Soviet spy Robert Soblen poisoning (suicide)...
Item # 719170
September 06, 1962
THE DETROIT NEWS, Sept. 6, 1962
* Soviet Union spy Robert Soblen
* KGB - Communist Party member
* Overdosing on barbiturates (suicide)
The front page has a banner headline: "SOBLEN TAKES POISON" with subheads. (see images) Soblen would die a few days later.
Complete with 50+ pages, a few library stamps within the masthead, some small binding holes along the spine, nice condition.

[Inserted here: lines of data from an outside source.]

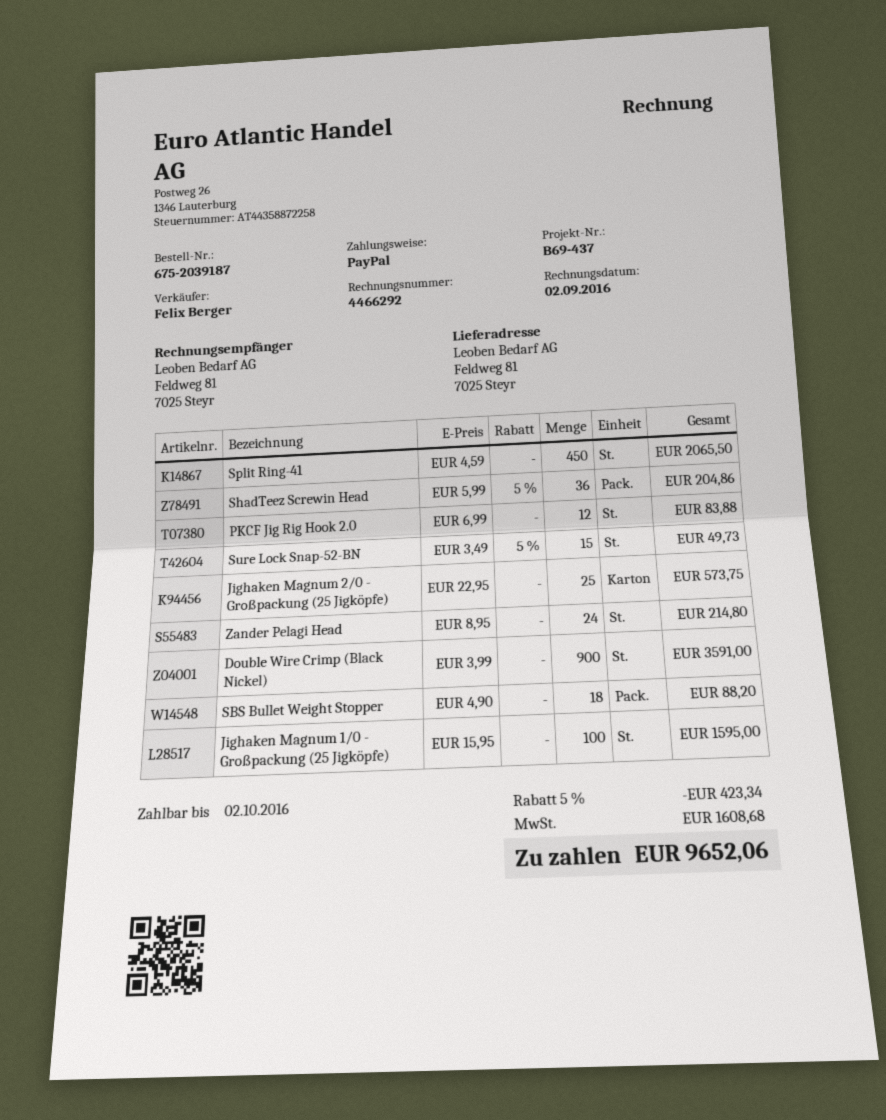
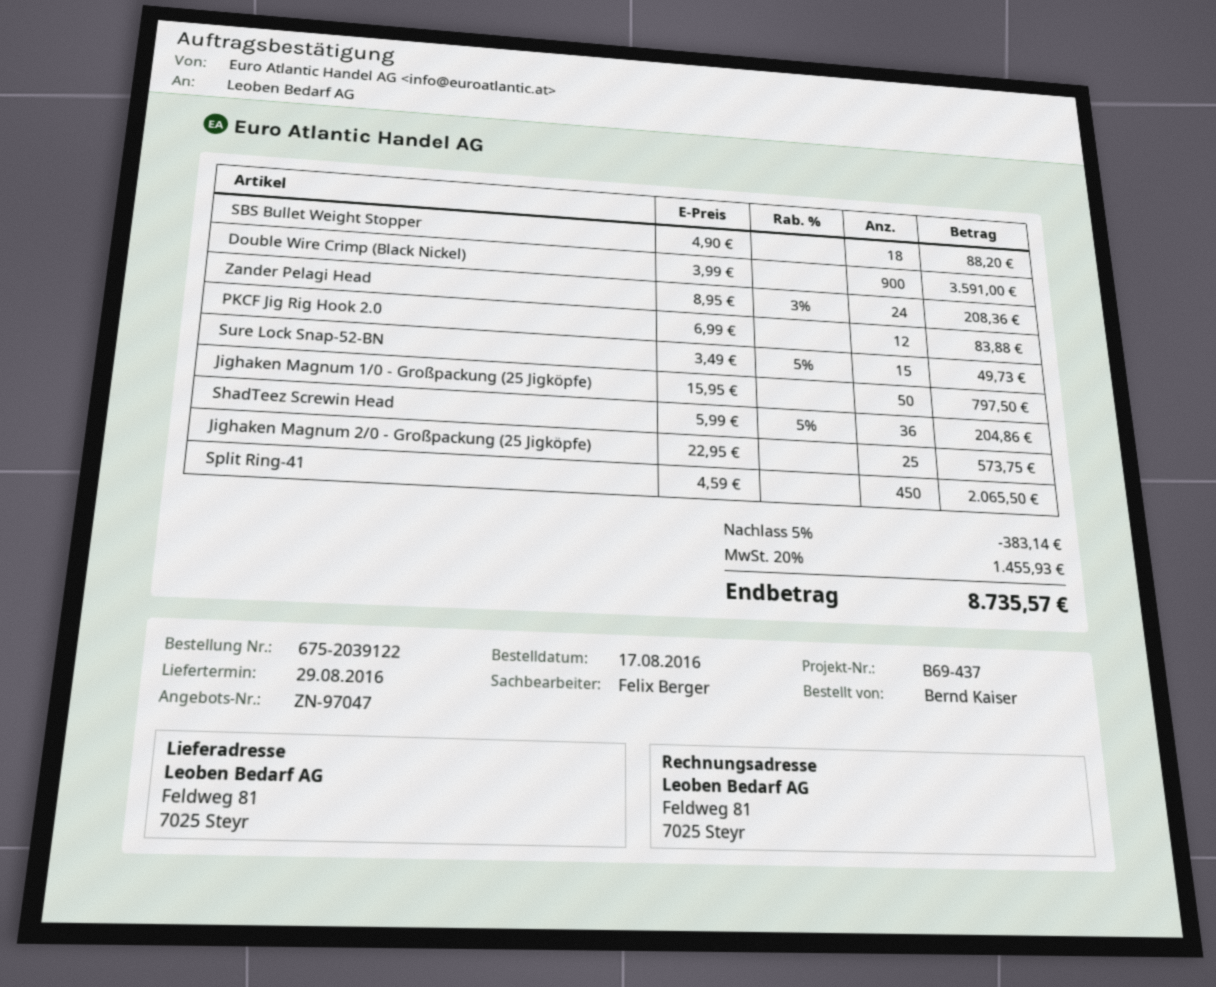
order number: 675-2039187 -> 675-2039122
Zander Pelagi Head: 24 x 8.95 = 214.80 -> 24 x 8.95 - 3% = 208.36
Jighaken Magnum 1/0 - Großpackung (25 Jigköpfe): 100 x 15.95 = 1595.00 -> 50 x 15.95 = 797.50
discount: 5% = 423.34 -> 5% = 383.14
tax: 1608.68 -> 1455.93
total: 9652.06 -> 8735.57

history notes: Robert A. Soblen, a Lithuanian-born psychiatrist and Soviet spy, died on September 11, 1962, in a London hospital from a self-administered barbiturate overdose, a deliberate suicide to avoid deportation to the United States where he faced a life sentence for espionage. Convicted in 1961 for passing secret OSS documents and nuclear test site photographs to the Soviet Union during and after World War II, Soblen fled to Israel on a forged passport after his U.S. appeals failed, only to be expelled for illegal entry. While awaiting extradition from the UK after a prior suicide attempt by stabbing himself on a deportation flight, he ingested a fatal dose of barbiturates, a common suicide method at the time due to their accessibility and ability to cause respiratory failure. His death, confirmed by British doctors who noted his leukemia was dormant, marked a dramatic end to a high-profile espionage case that sparked debates over judicial fairness, asylum policies, and Israeli extradition laws.